Only the pictures are to be left out; return the rest of the data exactly as it stands.
*** Opening DATA EXTRACTS ***
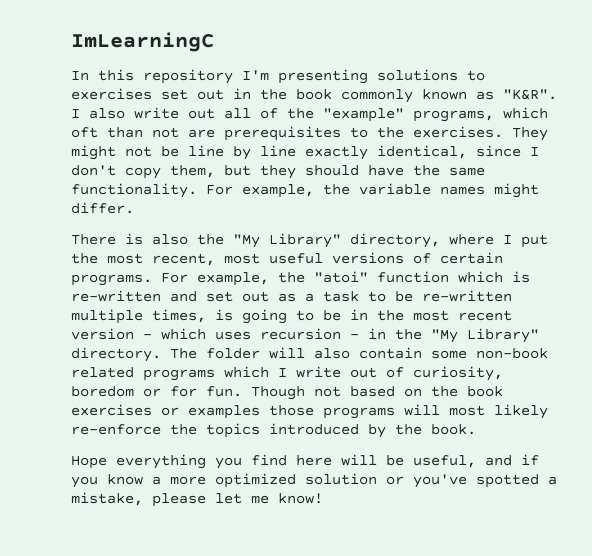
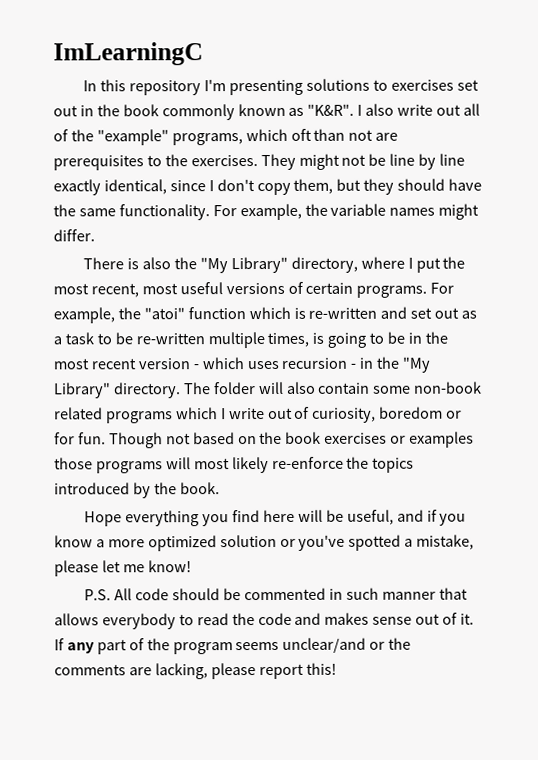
(323, 498) none -> [84,587,468,601] [54,612,475,630] [54,637,412,655] [54,662,337,680] // P.S. All code should be commented in such manner that allows everybody to read the code and makes sense out of it. If any part of the program seems unclear/and or the comments are lacking, please report this!

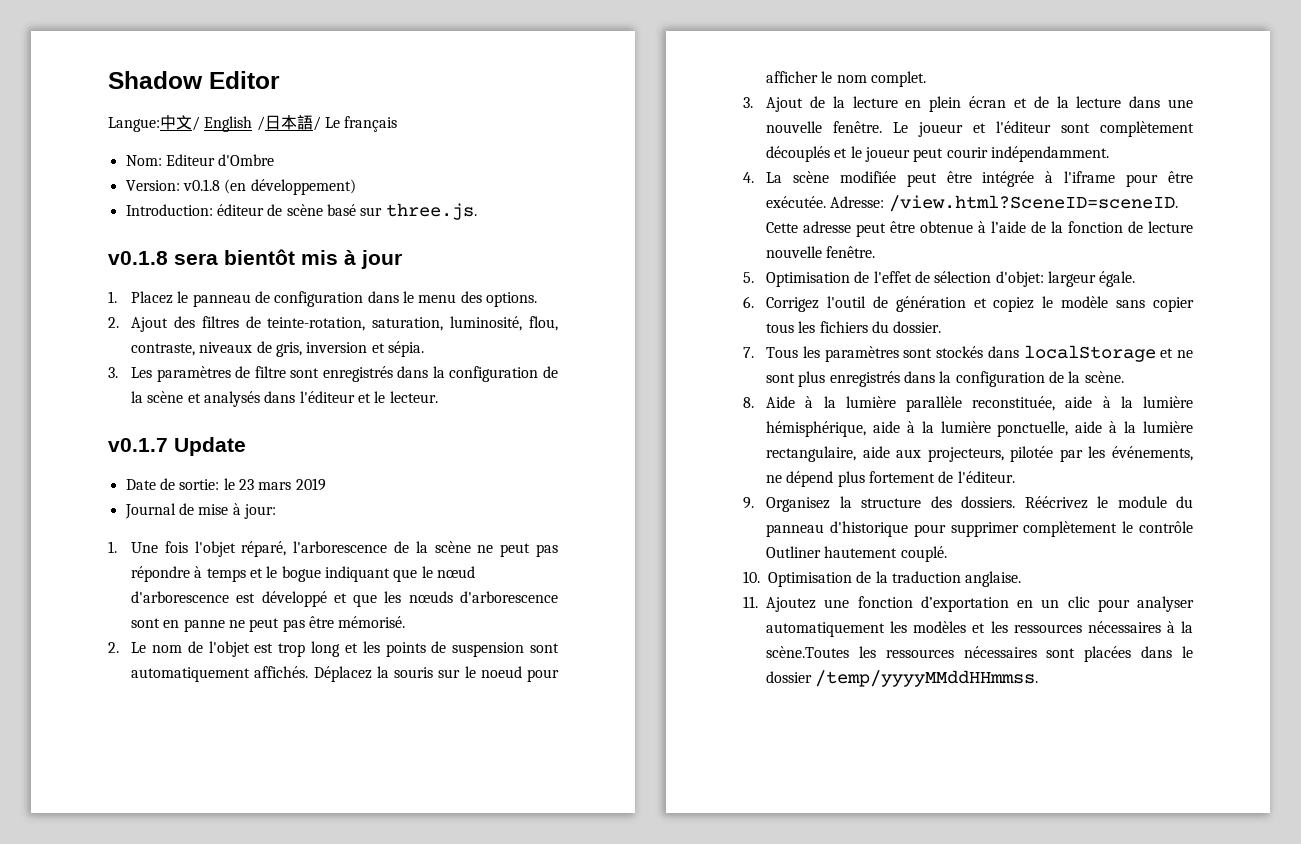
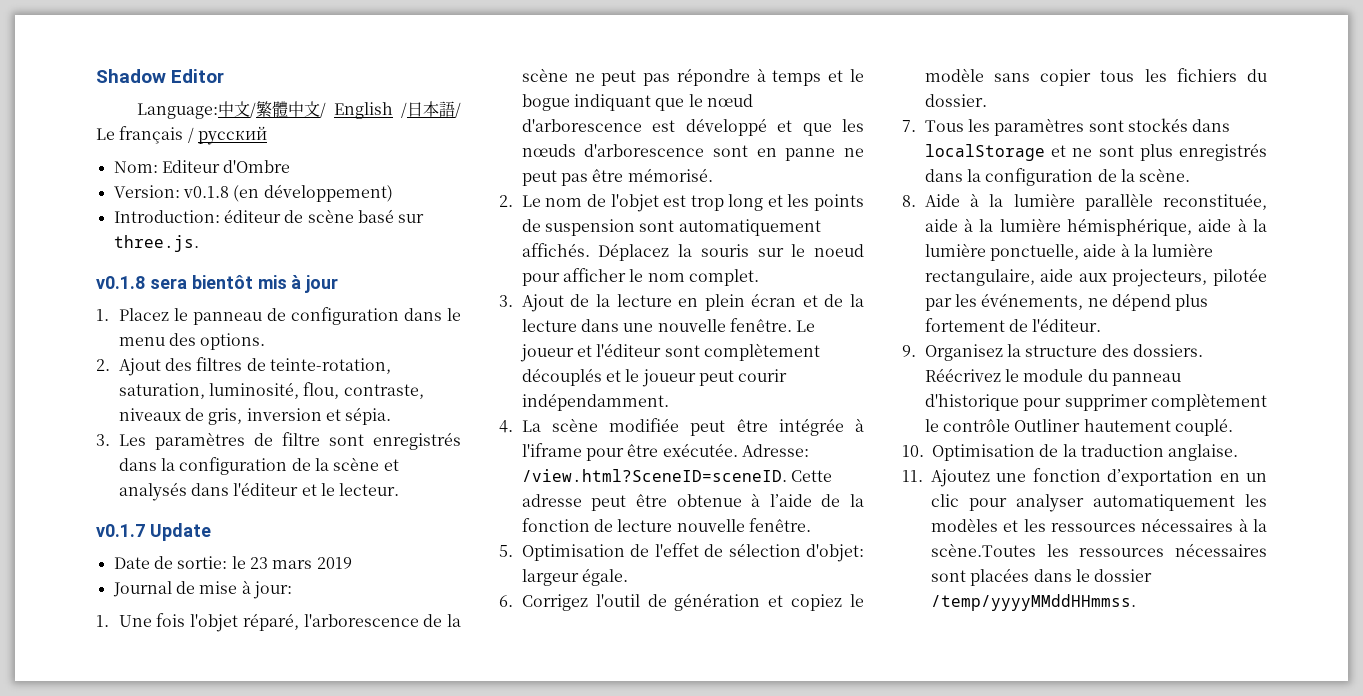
[108,117,160,132] Langue: -> [137,101,289,119] Language:中文/繁體
(398, 124) none -> [187,126,267,145] / русский

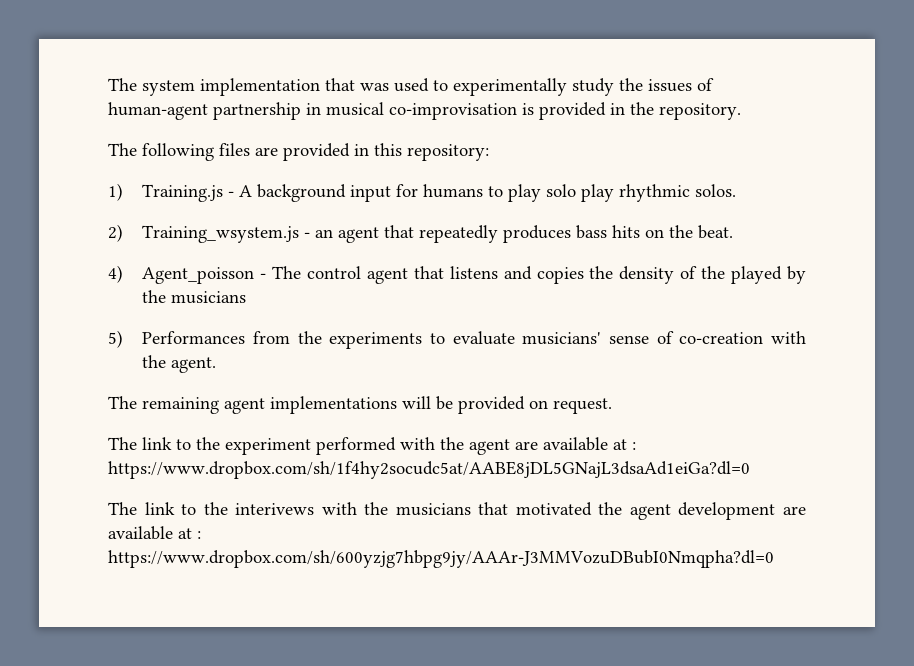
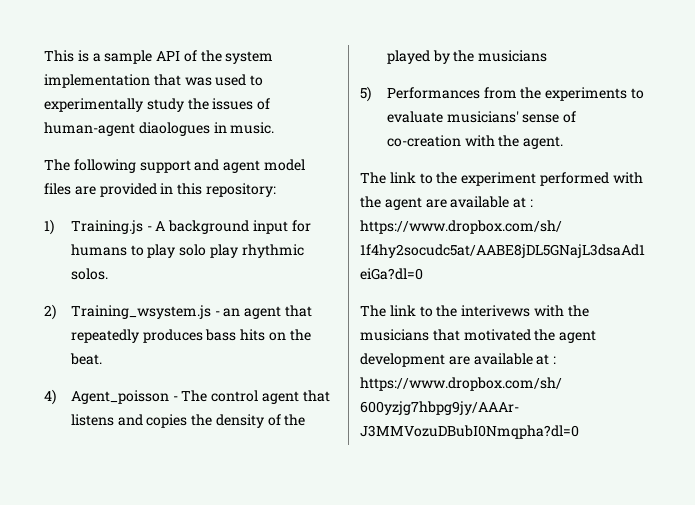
[108,78,137,91] The -> [44,50,222,64] This is a sample API of the
[213,102,741,120] [108,143,214,161] partnership in musical co-improvisation is provided in the repository. // The following -> [138,122,275,136] [44,159,305,173] diaologues in music. // The following support and agent model
[108,396,612,414] // The remaining agent implementations will be provided on request. -> (564, 142) none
*** Closing DATA EXTRACTS ***
**OUTPUT BELOW:**
(323, 498) none -> [84,587,468,601] [54,612,475,630] [54,637,412,655] [54,662,337,680] // P.S. All code should be commented in such manner that allows everybody to read the code and makes sense out of it. If any part of the program seems unclear/and or the comments are lacking, please report this!

[108,117,160,132] Langue: -> [137,101,289,119] Language:中文/繁體
(398, 124) none -> [187,126,267,145] / русский

[108,78,137,91] The -> [44,50,222,64] This is a sample API of the
[213,102,741,120] [108,143,214,161] partnership in musical co-improvisation is provided in the repository. // The following -> [138,122,275,136] [44,159,305,173] diaologues in music. // The following support and agent model
[108,396,612,414] // The remaining agent implementations will be provided on request. -> (564, 142) none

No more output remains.